Fast-forward a half-decade, and Jack kept his word; as a long-time resident of the shelter, today he has a job, drives his own vehicle and participates fully in the Caring Shelter program.
The Caring Shelter has accomplished a lot with little support. About 50 percent of our funds come from Alberta Human Services’ homeless support programming, roughly 12 percent derives from corporate donations, raffles and other fundraising drives, and approximately 38 percent comes from room rents.
That’s not to say the residents don’t pitch in with a great deal of energy; without the option of indulging in in-door smoking, Jack and the other residents recently built from scratch a comfortable cabin that serves as a smoking house adjacent to the shelter. It’s become a feature of the shelter, and a social hub for many.
And it’s a symbol in some way of what men and women over the age of 55 are capable of when they manage to stabilize their living arrangements.
Opened in 2003 and operated with the help of the Government of Alberta, community organizations, businesses and many volunteers, our shelter has housed as many as 19 homeless men and women at one time. Especially in a cold season like this one, it’s a key part of the social fabric of Grande Prairie and the surrounding area.
Beyond being a place simply to get out of the weather, the Métis Elders’ Caring Shelter is a base where an older woman or man can straighten out his or her life; living at the shelter is organized around a few basic tenets.
For example, we strictly enforce a zero-tolerance policy against the use of alcohol and non-prescription drugs, and we similarly don’t tolerate prescription medication abuse of any kind.
We ensure residents eat together, participate in keeping the shelter clean – we have one of the cleanest residential shelters around – and take part in other daily chores. And residents must pay a reasonable rent that covers two excellent meals a day, as well as pay a small charge for laundry.

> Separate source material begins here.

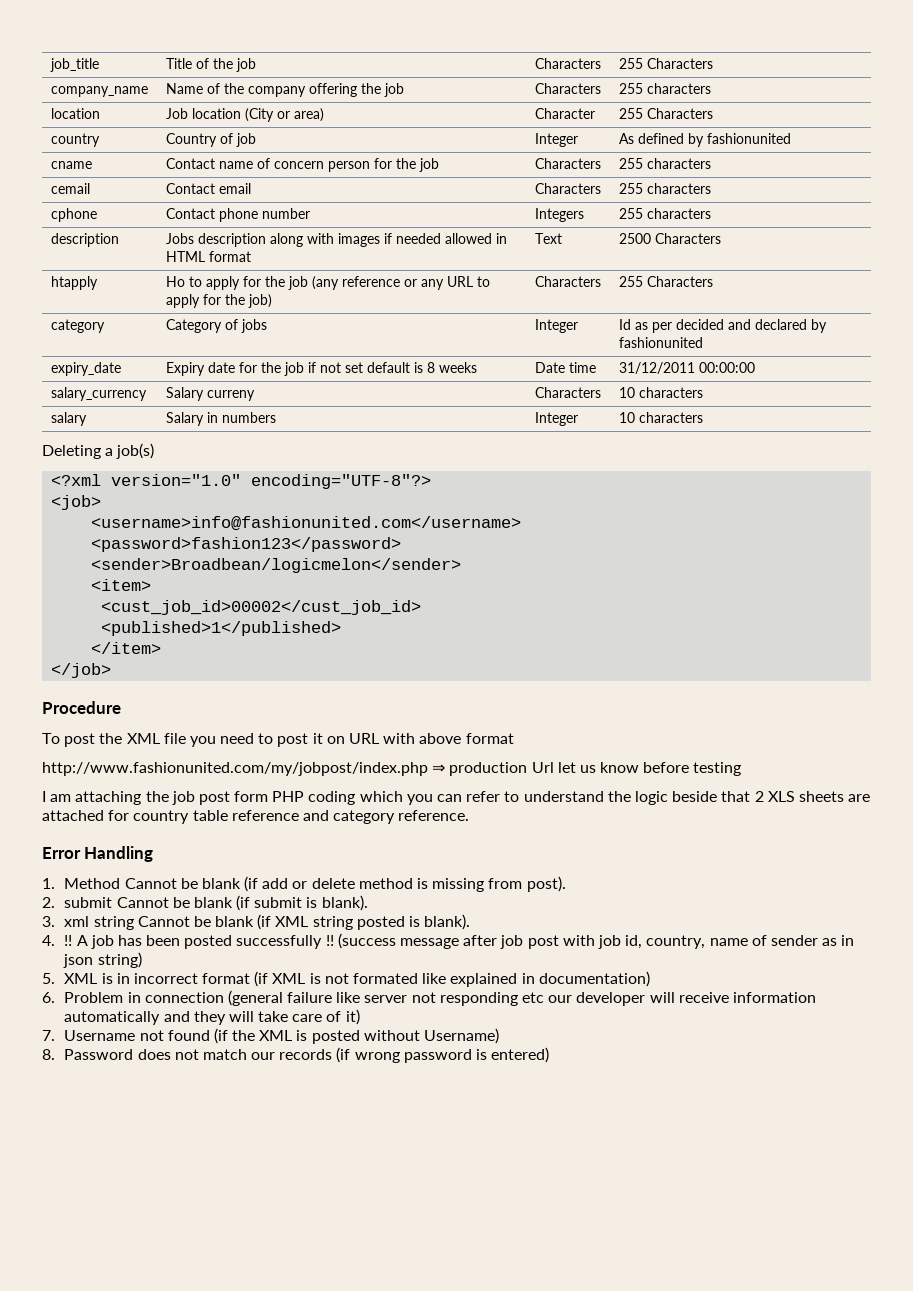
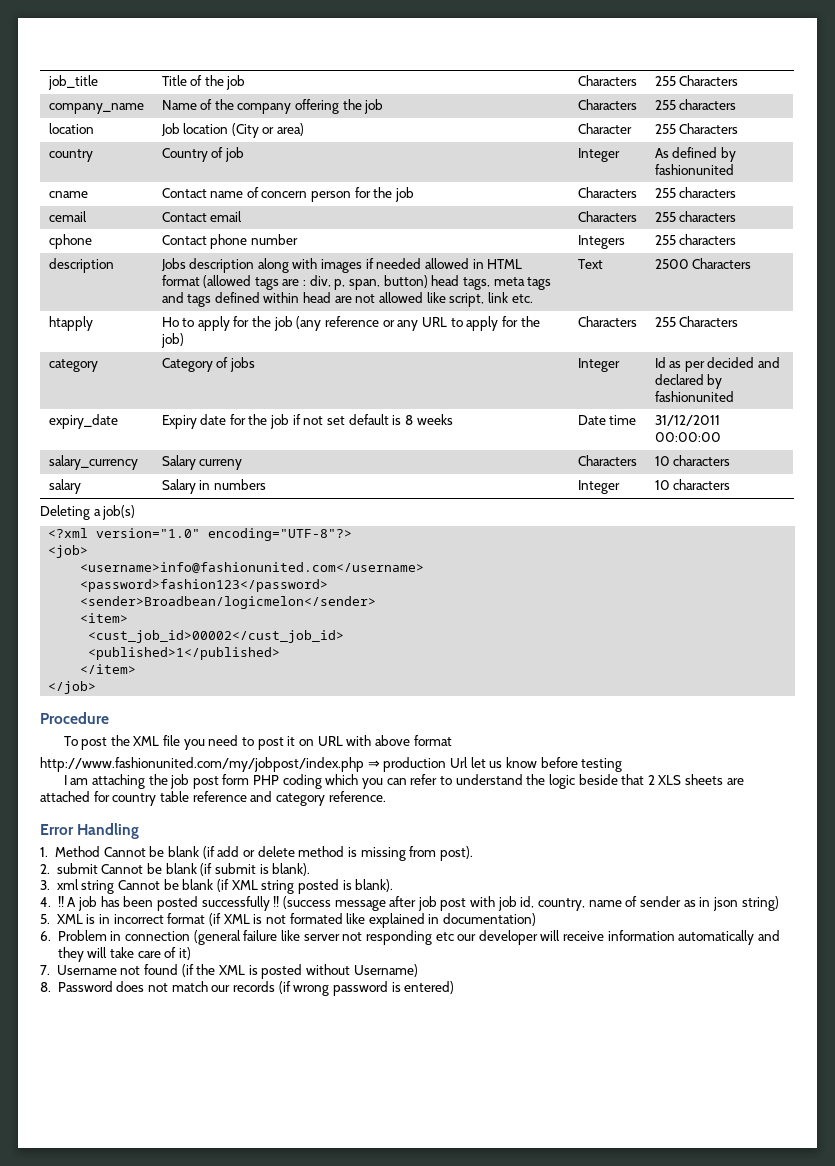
(251, 256) none -> [203,275,552,290] [161,292,533,307] (allowed tags are : div, p, span, button) head tags, meta tags and tags defined within head are not allowed like script, link etc.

Corporate donations to our shelter are growing because donors see that we’re squeezing a lot of value out of each dollar that comes to us in support.
We’ll invite representatives from banks to visit and assist in organizing residents’ personal finances. We facilitate sessions with Alberta Alcohol and Drug Abuse Commission officials regarding counseling, and Service Canada on pension information, and others on workforce topics.
Most of all, the shelter provides our residents with a real home, good nutrition, opportunities for fitness, dancing, barbeques, campfires, discussion circles and other cultural events.
After having worked at the Grande Prairie Friendship Centre for a dozen years, I came to realize there were a lot of aboriginal, Métis and other seniors who struggled with addiction, had become estranged from their families and just couldn’t manage to gain employment.
Many of them are like Jack, in need of a home base, some structure and just enough certainty in order for them to make the right moves to turn their lives around. And I’ve seen that it works. Some of our residents are now employed in a range of jobs from bus driver, city employee and Salvation Army store attendant, to Costco and Home Depot staff, Friendship Centre employee and oil rig worker.
They’ve taken some big steps. With the help of our government and corporate supporters, these residents have not just come out of the cold, but they’ve moved from simply surviving to achieving a real measure of independence and self-worth.
Like Jack, they’ve shown the Métis Elders’ Caring Shelter is an important part of the Grande Prairie community. That’s why we hope readers will consider giving the shelter your financial support.
Benita Galandy is Manager at the Métis Elders’ Caring Shelter in Grande Prairie, Alberta. The Caring Shelter relies on a range of government, volunteer and corporate support, including from companies like Northern Gateway Pipelines, a proud Caring Shelter donor.